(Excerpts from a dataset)
◇ ◇ ◇

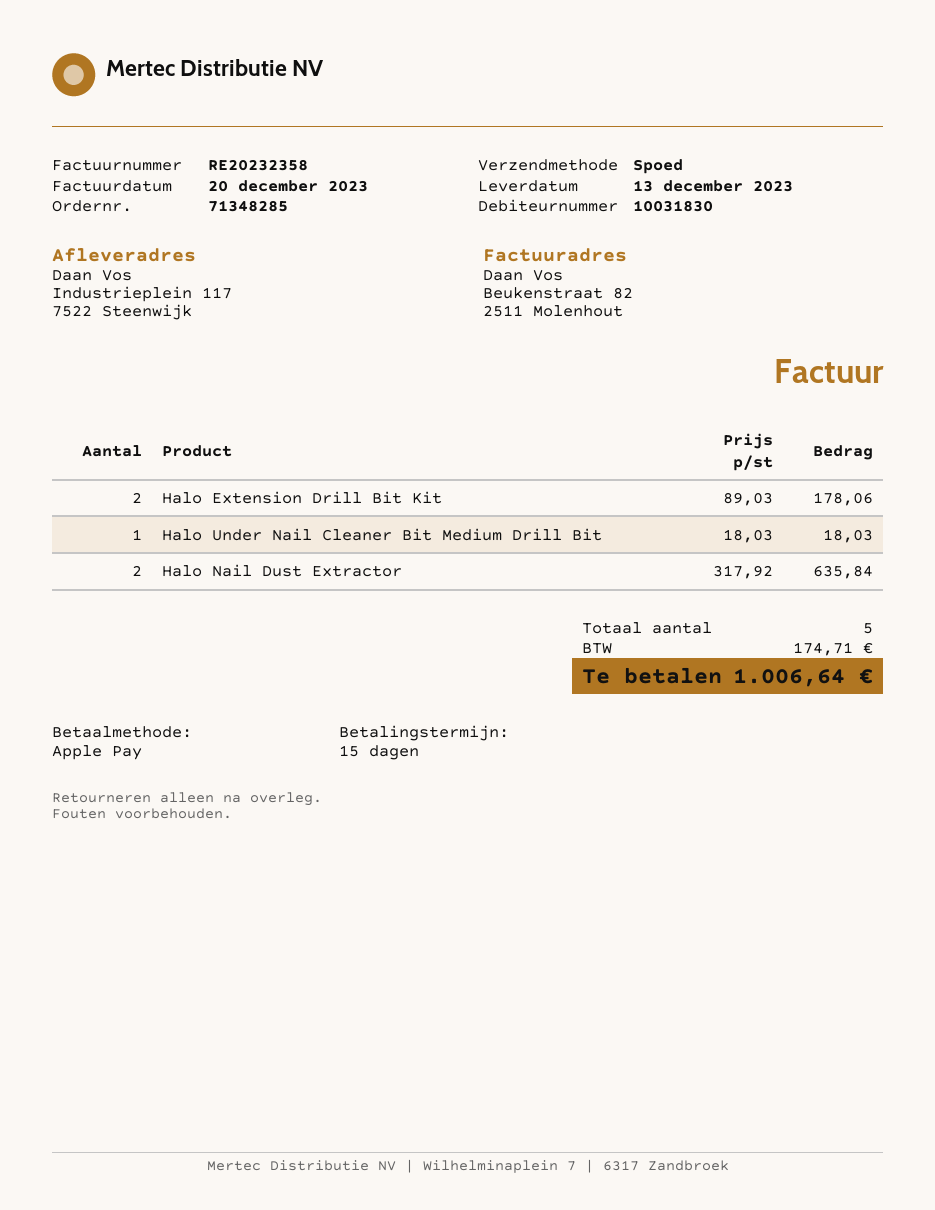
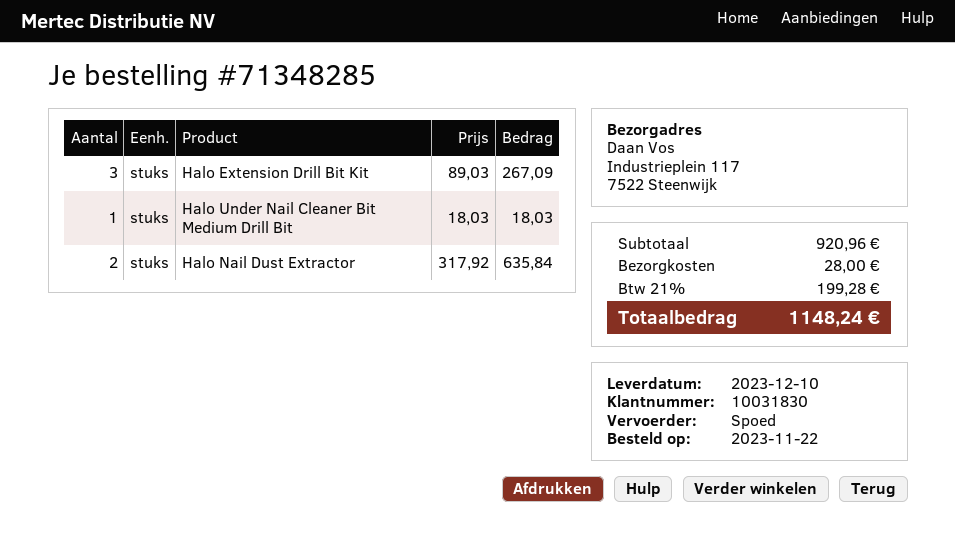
delivery date: 2023-12-13 -> 2023-12-10
Halo Extension Drill Bit Kit: 2 x 89.03 = 178.06 -> 3 x 89.03 = 267.09
shipping: none -> 28.00
tax: 174.71 -> 199.28
total: 1006.64 -> 1148.24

◇ ◇ ◇

• What you should do: Return each entry exactly as it stands above, apart from any images.

• Written response:
delivery date: 2023-12-13 -> 2023-12-10
Halo Extension Drill Bit Kit: 2 x 89.03 = 178.06 -> 3 x 89.03 = 267.09
shipping: none -> 28.00
tax: 174.71 -> 199.28
total: 1006.64 -> 1148.24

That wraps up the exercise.